Como si fuera poco, la metáfora era una semilla fértil, que se la revoleaba y crecía
como yuyo. Y no hacían falta más elementos que los que ya tenía. Por el contrario, los
que había le sobraban, ya que sólo se trataba de asumir el poder de condensación de
lo escénico. Y se le hizo claro que la fórmula de la espectacularidad no estaba en las
maquinarias de despliegue, sino, más sencillamente, en un utensilio de la retórica que
había usado desde siempre. La fórmula se llamaba sinécdoque.
El teatro asumió este nuevo destino poético, y lo impuso aun en la zona más reacia al
cambio: la de la literatura dramática. También la escritura comprobó el poder de esos
tropos, y los adoptó decididamente. Sólo hicieron falta una docena de autores que se
animaran más allá de las fronteras de la narración lineal. Y con el nuevo código de
emisión, tuvo que nacer también, claro, el nuevo código de recepción. El espectador
no podía confiar ahora en ese teatro que ya no lo llevaba paternalmente de la mano
por los senderos plácidos de El Cuentito, y que lo obligaba a implicarse o quedar
afuera. Sucede que la actividad poética exige conectar un hemisferio cerebral que
-habitualmente- duerme inmaculado en el cajón, junto a la vajilla para las visitas.

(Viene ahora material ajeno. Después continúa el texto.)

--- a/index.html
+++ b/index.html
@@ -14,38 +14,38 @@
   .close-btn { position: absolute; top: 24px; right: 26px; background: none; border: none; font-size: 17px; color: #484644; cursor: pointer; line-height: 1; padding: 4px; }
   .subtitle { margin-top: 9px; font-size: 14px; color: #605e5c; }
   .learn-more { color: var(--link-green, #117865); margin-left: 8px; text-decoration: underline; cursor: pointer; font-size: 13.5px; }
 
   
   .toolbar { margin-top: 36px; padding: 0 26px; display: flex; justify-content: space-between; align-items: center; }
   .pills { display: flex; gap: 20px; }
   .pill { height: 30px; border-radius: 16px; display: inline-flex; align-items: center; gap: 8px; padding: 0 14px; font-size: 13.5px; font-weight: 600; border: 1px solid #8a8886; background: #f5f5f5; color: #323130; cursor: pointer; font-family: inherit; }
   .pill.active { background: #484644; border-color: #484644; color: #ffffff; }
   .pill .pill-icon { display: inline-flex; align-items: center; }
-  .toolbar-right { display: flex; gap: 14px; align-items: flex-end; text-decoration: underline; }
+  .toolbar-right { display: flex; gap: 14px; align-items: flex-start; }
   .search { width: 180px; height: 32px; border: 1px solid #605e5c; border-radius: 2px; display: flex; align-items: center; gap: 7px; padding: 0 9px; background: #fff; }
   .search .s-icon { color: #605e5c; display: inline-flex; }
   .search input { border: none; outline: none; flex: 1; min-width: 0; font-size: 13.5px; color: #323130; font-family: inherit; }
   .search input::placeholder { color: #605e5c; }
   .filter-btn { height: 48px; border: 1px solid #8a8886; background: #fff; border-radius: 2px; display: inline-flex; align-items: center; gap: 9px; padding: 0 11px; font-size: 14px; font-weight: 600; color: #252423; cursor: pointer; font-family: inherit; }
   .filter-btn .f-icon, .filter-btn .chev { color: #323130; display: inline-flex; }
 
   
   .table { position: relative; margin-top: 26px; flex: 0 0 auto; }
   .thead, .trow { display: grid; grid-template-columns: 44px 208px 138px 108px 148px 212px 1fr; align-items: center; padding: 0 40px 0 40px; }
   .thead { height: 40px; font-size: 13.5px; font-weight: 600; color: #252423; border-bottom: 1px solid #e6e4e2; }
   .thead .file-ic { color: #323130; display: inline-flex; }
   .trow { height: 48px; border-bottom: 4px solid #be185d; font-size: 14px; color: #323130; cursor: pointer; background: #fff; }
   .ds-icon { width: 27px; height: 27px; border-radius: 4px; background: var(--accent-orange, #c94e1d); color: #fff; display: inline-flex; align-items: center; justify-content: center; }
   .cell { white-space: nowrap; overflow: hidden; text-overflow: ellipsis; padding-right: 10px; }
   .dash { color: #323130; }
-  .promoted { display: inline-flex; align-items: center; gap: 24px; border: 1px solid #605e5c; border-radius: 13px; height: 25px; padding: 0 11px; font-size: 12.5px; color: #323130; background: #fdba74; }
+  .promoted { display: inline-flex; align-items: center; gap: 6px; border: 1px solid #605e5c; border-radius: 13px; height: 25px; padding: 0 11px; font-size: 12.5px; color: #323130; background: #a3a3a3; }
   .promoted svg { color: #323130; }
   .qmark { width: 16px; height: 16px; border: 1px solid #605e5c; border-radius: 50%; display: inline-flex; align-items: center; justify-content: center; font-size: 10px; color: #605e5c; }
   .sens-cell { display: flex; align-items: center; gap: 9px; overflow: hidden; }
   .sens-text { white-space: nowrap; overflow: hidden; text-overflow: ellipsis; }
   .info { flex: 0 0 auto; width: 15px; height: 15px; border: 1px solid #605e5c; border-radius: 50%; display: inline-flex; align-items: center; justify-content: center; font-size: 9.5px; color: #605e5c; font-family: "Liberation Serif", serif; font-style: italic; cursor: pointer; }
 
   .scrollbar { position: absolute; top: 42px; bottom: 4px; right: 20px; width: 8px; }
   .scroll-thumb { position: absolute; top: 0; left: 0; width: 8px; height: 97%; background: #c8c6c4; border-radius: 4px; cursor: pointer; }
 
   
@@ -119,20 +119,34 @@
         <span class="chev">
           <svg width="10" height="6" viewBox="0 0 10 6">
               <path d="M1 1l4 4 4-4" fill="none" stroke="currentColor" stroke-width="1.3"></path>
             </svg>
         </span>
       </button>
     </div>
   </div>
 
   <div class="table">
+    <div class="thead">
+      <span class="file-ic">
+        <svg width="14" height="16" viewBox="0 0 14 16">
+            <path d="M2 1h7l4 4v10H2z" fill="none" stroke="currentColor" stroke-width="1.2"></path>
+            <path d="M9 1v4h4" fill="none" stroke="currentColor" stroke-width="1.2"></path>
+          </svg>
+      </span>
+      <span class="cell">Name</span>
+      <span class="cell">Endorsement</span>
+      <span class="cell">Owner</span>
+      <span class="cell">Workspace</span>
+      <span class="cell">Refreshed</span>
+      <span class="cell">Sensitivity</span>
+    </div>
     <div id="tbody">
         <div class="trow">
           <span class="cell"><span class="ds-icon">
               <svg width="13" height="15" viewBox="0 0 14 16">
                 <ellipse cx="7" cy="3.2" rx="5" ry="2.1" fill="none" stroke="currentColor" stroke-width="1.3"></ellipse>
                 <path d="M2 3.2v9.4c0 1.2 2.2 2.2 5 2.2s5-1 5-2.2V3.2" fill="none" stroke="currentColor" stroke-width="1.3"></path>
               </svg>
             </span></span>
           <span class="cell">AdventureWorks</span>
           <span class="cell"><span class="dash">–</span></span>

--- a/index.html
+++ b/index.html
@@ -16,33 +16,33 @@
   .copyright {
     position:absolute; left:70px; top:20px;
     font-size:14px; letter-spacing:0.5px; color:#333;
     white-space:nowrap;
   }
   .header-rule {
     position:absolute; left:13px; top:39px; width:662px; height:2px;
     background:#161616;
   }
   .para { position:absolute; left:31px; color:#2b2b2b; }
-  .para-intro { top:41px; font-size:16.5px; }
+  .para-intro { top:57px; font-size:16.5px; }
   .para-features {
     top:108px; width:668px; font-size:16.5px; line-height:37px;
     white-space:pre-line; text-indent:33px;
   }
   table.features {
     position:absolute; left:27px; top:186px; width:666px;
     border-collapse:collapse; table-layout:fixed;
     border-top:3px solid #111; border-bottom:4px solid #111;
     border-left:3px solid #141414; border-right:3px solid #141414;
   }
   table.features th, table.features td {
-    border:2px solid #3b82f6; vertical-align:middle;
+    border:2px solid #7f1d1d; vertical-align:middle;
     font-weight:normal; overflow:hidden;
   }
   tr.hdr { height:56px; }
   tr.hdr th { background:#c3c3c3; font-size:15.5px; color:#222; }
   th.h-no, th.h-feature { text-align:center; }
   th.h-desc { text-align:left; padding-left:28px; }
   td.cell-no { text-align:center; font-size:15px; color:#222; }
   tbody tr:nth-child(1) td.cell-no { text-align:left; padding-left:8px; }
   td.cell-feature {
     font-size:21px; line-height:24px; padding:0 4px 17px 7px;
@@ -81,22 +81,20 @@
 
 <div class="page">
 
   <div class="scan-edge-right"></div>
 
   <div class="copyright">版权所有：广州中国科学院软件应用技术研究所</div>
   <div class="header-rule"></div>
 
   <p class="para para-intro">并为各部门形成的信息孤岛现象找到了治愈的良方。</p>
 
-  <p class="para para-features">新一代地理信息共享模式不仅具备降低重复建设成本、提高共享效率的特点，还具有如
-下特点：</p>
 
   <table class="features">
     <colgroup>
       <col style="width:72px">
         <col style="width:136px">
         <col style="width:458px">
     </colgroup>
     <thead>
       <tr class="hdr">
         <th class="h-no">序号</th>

Muchos espectadores aceptaron gustosos la nueva gimnasia. Otros se bajaron del
tándem: le demandaban al teatro continuar con su responsabilidad narrativa, aunque
a la hora de los bifes -cuando de El Cuentito se trataba- la mayoría terminaba
prefiriendo el cine. Para suerte de los reacios que seguían reclamando la receta de
siempre, la escritura teatral había acumulado tal stock que la estantería garantizaba la
provisión de reposiciones.
[
1] Mauricio Kartun (Argentina, 1946) es dramaturgo y docente. Ha escrito más de veinte
obras teatrales entre originales y adaptaciones, entre ellas Como un puñal en las carnes, Desde
la lona y Rápido nocturno aire de Foxtrot. Sus piezas - representadas en todo el mundo - han
ganado importantes concursos y premios en la especialidad. Creador de la Carrera de
Dramaturgia de la E.A.D (Escuela de Arte Dramático de Ciudad de Buenos Aires) es
responsable allí de su Cátedra de Taller. Asimismo, es docente de la Universidad Nacional del
Centro en cuya Escuela Superior de Teatro es titular de las cátedras Creación Colectiva, y
Dramaturgia; y dicta en la Escuela de Titiriteros del Teatro General San Martín de Buenos Aires
la materia Dramaturgia para títeres y objetos. De continuada actividad pedagógica en su país y
en el exterior, ha dictado innumerables cursos, talleres y seminarios en España, México, Cuba,
Colombia, Venezuela, y Puerto Rico. Alumnos formados en sus talleres se han hecho
acreedores a la fecha a más de sesenta premios nacionales e internacionales en la materia.